Business Overview

For over twenty years, this company has been providing quality products and professional installations within a specific segment of the home services industry. Since 1999, the company has continued to grow and has developed an expert sales model, along with a production team that has carried the firm to steadily increased growth. Having once worked in the production side of the business, the Sellers are now maintaining the books and providing operations oversight. They also own the current facilities that they operate from and designed an award-winning showroom. They pay themselves a market rent. Ideally the Seller would like to sell the facilities with the business-this should provide an attractive deal for an SBA lender. The business is also one of the area’s largest dealers of a well-known and desired product line. If you are looking for a profitable service business opportunity that is easy to learn, has a good team, and a proven income producing property as well…then look no further and inquire today on this rare opportunity. All inquiries will be expected to execute an NDA before receiving details.


  • Asking Price: $1,275,000
  • Cash Flow: $440,192
  • Gross Revenue: $1,954,747
  • FF&E: $100,000
  • Inventory: $250,000
  • Inventory Included: N/A
  • Established: 2000

Detailed Information

  • Property Owned or Leased:Own
  • Property Included:N/A
  • Building Square Footage:4,500
  • Lot Size:N/A
  • Total Number of Employees:4
  • Furniture, Fixtures and Equipment:N/A
About The Facility:

Facilities are close to major transportation corridors and is easy to access. The seller owns the facilities and leases to the business for approximately $60k in gross rents for a 4500sq ft building with office, warehouse and showroom space. The property also includes secure storage for the company vehicles. The seller is expecting to sell the property in addition to the business.

Is Support & Training Included:

Seller will train and transition Buyer to help support success

Purpose For Selling:


Pros and Cons:

There is competition but mainly as small franchises or low service big box stores. The advantage that this business has is the years of reliable and competent service they’ve provided to their community. They also have some product manufacturer exclusives and are one of the area’s largest dealers of a very well-known and popular brand.

Opportunities and Growth:

The seller kept the business to a single location. There is great potential to open other locations using the same business model by expanding capacity & increasing a market presence in neighboring cities throughout the South Sound.

Additional Info

The business was established in 2000, making the business 22 years old.
The deal shall not include inventory valued at $250,000*, which ins't included in the asking price.

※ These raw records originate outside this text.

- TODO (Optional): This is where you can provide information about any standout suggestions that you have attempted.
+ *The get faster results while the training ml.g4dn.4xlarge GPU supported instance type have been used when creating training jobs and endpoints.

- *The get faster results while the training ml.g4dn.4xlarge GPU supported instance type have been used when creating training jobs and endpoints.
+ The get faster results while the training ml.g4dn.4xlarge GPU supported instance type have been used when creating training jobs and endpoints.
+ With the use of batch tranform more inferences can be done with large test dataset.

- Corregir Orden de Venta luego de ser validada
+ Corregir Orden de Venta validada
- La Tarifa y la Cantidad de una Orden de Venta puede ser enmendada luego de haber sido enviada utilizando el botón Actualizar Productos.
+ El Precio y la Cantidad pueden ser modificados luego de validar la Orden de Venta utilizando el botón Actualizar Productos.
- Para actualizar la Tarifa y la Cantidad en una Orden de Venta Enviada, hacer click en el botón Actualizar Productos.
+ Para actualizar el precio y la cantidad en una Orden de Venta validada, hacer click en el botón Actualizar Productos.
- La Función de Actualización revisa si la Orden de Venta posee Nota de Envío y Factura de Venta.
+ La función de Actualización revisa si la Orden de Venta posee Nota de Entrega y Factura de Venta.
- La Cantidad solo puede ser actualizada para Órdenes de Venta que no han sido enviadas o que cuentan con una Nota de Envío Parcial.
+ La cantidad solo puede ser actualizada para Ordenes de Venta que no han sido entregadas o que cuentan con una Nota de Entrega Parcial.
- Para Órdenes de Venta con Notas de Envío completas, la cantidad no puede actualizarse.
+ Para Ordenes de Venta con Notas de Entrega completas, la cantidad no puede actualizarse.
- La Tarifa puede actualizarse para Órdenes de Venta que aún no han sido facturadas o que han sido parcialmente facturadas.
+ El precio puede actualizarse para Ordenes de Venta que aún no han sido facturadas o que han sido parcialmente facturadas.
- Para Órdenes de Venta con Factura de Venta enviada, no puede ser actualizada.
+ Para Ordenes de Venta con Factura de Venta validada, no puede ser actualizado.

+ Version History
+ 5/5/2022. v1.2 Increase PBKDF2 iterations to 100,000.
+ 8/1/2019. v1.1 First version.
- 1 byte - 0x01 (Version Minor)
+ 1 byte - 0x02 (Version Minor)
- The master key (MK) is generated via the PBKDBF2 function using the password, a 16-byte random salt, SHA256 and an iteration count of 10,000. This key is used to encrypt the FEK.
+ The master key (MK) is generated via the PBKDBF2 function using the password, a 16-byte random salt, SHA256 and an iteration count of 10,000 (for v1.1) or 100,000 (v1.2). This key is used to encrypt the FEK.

The company has 4 employees and resides in a building with approx. square footage of 4,500 sq ft.

Why is the Current Owner Selling The Business?

There are all kinds of reasons why people resolve to sell companies. However, the genuine factor and the one they tell you might be 2 absolutely different things. As an example, they may say "I have a lot of other responsibilities" or "I am retiring". For lots of sellers, these reasons are valid. But also, for some, these may just be justifications to attempt to conceal the reality of changing demographics, increased competition, recent decrease in incomes, or an array of other reasons. This is why it is extremely vital that you not depend entirely on a vendor's word, yet rather, make use of the vendor's response in conjunction with your general due diligence. This will repaint a more realistic image of the business's current circumstance.

Existing Debts and Future Obligations

If the current entity is in debt, which many companies are, then you will need to consider this when valuating/preparing your offer. Numerous operating businesses take out loans so as to cover things like inventory, payroll, accounts payable, so on and so forth. Bear in mind that occasionally this can mean that revenue margins are too small. Many companies come under a revolving door of taking on debt as a way to pay back other loans. In addition to debts, there may also be future commitments to think about. There may be an outstanding lease on equipment or the building where the business resides. The business may have existing agreements with suppliers that need to be fulfilled or may cause charges if terminated early.

Understanding the Customer Base, Competition and Area Demographics

Exactly how do operating businesses in the location attract brand-new consumers? Many times, companies have repeat clients, which create the core of their daily revenues. Specific factors such as new competition growing up around the location, roadway building, and employee turnover can impact repeat clients as well as adversely affect future profits. One essential point to take into consideration is the placement of the business. Is it in a very trafficked shopping mall, or is it concealed from the highway? Undoubtedly, the more people that see the business on a regular basis, the higher the possibility to develop a returning consumer base. A last idea is the basic location demographics. Is the business located in a densely populated city, or is it situated on the outside border of town? Exactly how might the regional median house income influence future earnings potential?